SSH Tectia Connector settings are defined entirely in the SSH Tectia Configuration tool. See Defining General Settings for Connector and Defining Filter Rules.
On the General page, you can define general settings for SSH Tectia Connector.
Applications that are passed through are defined in the General Settings view.
Select the Pass-through when engine down check box to have connections passed through when the SSH Tectia Connector engine is not operational. This option can be activated if it is necessary to temporarily deactivate SSH Tectia Connector so that it does not block network communications. If users should only access the network using secure communications, leave this option disabled.
Use the Pass-through apps text box to
enter the process names of the applications that are allowed to pass
through. Comparing the application name to the applications listed in this
field is case-insensitive. The process names should include the file
extension (the correct name format can be checked from Windows
Task Manager). Use commas to separate entries, for example:
ssh-client-g3.exe,nslookup.exe,ping.exe
The pass-through settings are not stored in the ssh-broker-config.xml
file but directly in the Windows Registry, under
HKEY_LOCAL_MACHINE\SOFTWARE\SSH Communications
Security\SSH Tectia Connector
Pseudo IP numbers are used when accessing an internal network from the outside because name resolution for the machines in the internal network is not available from the outside. If specified in the filter rule, pseudo IP numbers are used when an IP address cannot be resolved by the Connection Broker. In this case, SSH Tectia Server resolves the real IP address.
Specify an IP address (using the dotted decimal notation) in the Pseudo IP start text box. This address is used as the base for the pseudo IP addresses that will be generated for connections.
When the Show security notification check box is selected, a notification is briefly displayed when a new application is secured. A list of currently tunneled applications is shown in the Connector icon tray menu.
Select the Enable Connector check box to use Connector. The text Connector enabled is shown in the tray menu.
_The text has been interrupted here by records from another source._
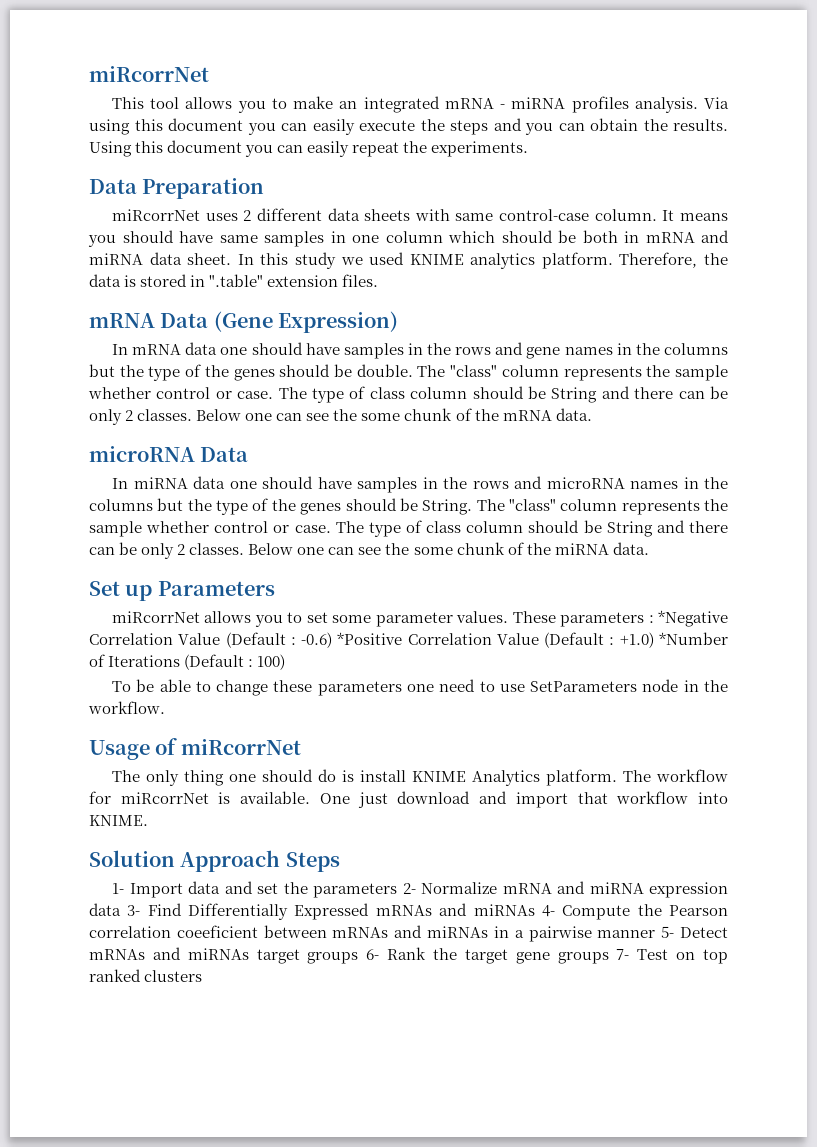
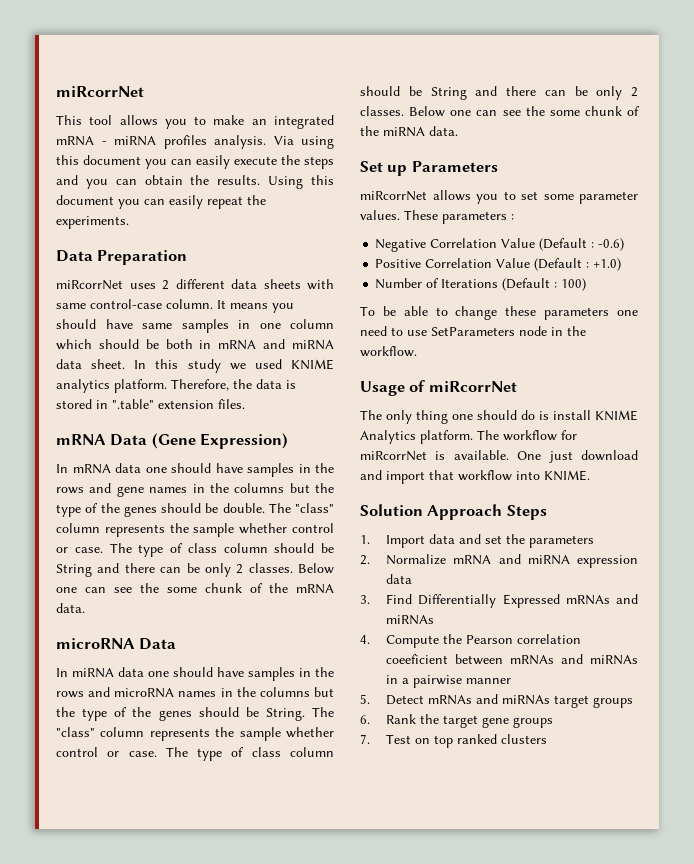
- These parameters : *Negative Correlation Value (Default : -0.6) *Positive Correlation Value (Default : +1.0) *Number of Iterations (Default : 100)
+ These parameters :
+ Negative Correlation Value (Default : -0.6)
+ Positive Correlation Value (Default : +1.0)
+ Number of Iterations (Default : 100)
- 1- Import data and set the parameters 2- Normalize mRNA and miRNA expression data 3- Find Differentially Expressed mRNAs and miRNAs 4- Compute the Pearson correlation coeeficient between mRNAs and miRNAs in a pairwise manner 5- Detect mRNAs and miRNAs target groups 6- Rank the target gene groups 7- Test on top ranked clusters
+ 1. Import data and set the parameters
+ 2. Normalize mRNA and miRNA expression data
+ 3. Find Differentially Expressed mRNAs and miRNAs
+ 4. Compute the Pearson correlation coeeficient between mRNAs and miRNAs in a pairwise manner
+ 5. Detect mRNAs and miRNAs target groups
+ 6. Rank the target gene groups
+ 7. Test on top ranked clusters

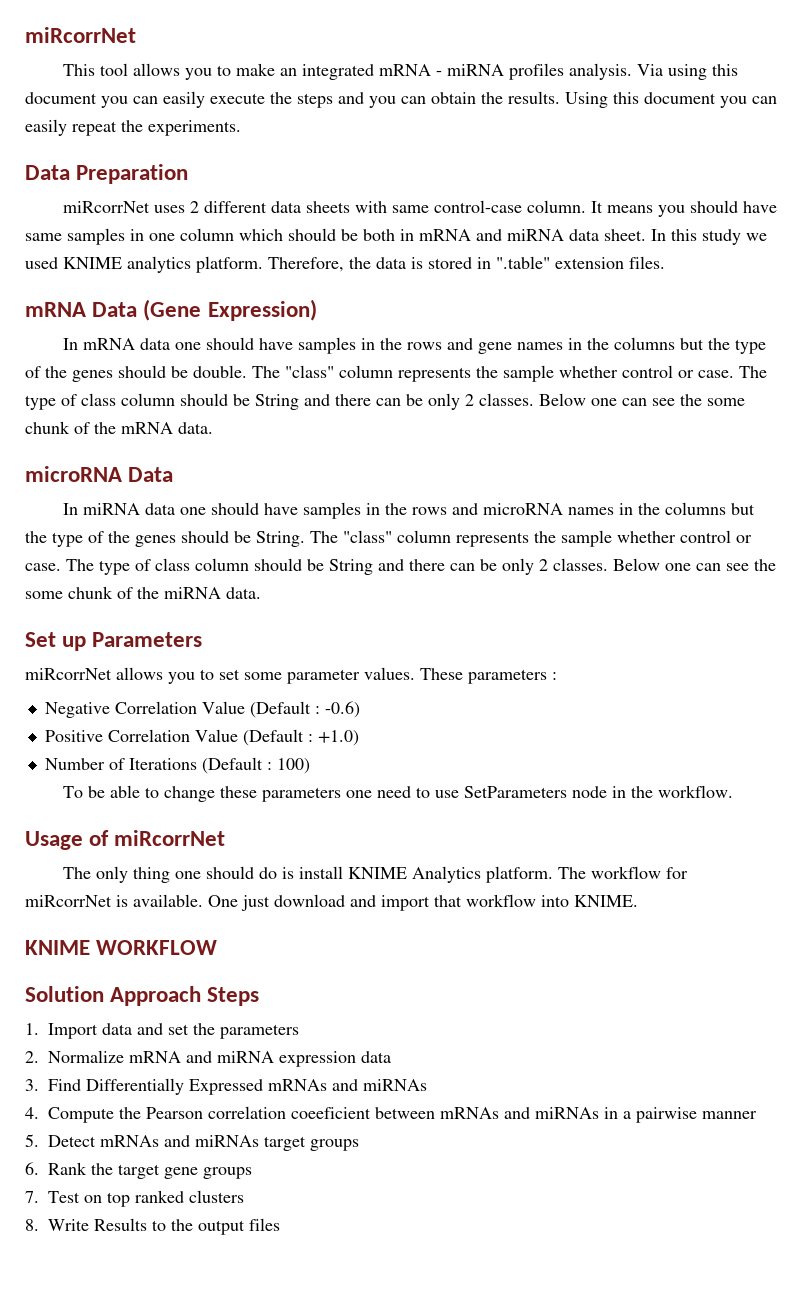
+ KNIME WORKFLOW
+ 8. Write Results to the output files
When SSH Tectia Connector is enabled, it can be temporarily disabled from the tray menu by clicking the Connector enabled menu command. To disable Connector also in the future sessions, clear the Enable Connector check box.
On the Filters page, you can define the SSH Tectia Connector filter rules.
Type an application name in the Application to tunnel field or click Browse... to locate an application.
Click the Add... button to define a new filter rule in the Filter Rule dialog box. Click Edit... to modify and Delete to remove existing filter rules.
Any host or IP address: The rule is used for all addresses.
Hostname: The rule is used for connections to the defined DNS address(es). The engine will resolve the IP address using a DNS query. The value can also be a regular expression. See Appendix B.
IP address: The rule is used for connections to the defined IP address(es). This value can be a regular expression. See Appendix B.
Ports: Select a single port or a port range and define port numbers for the captured connections. If this is undefined, the rule will be used for all ports.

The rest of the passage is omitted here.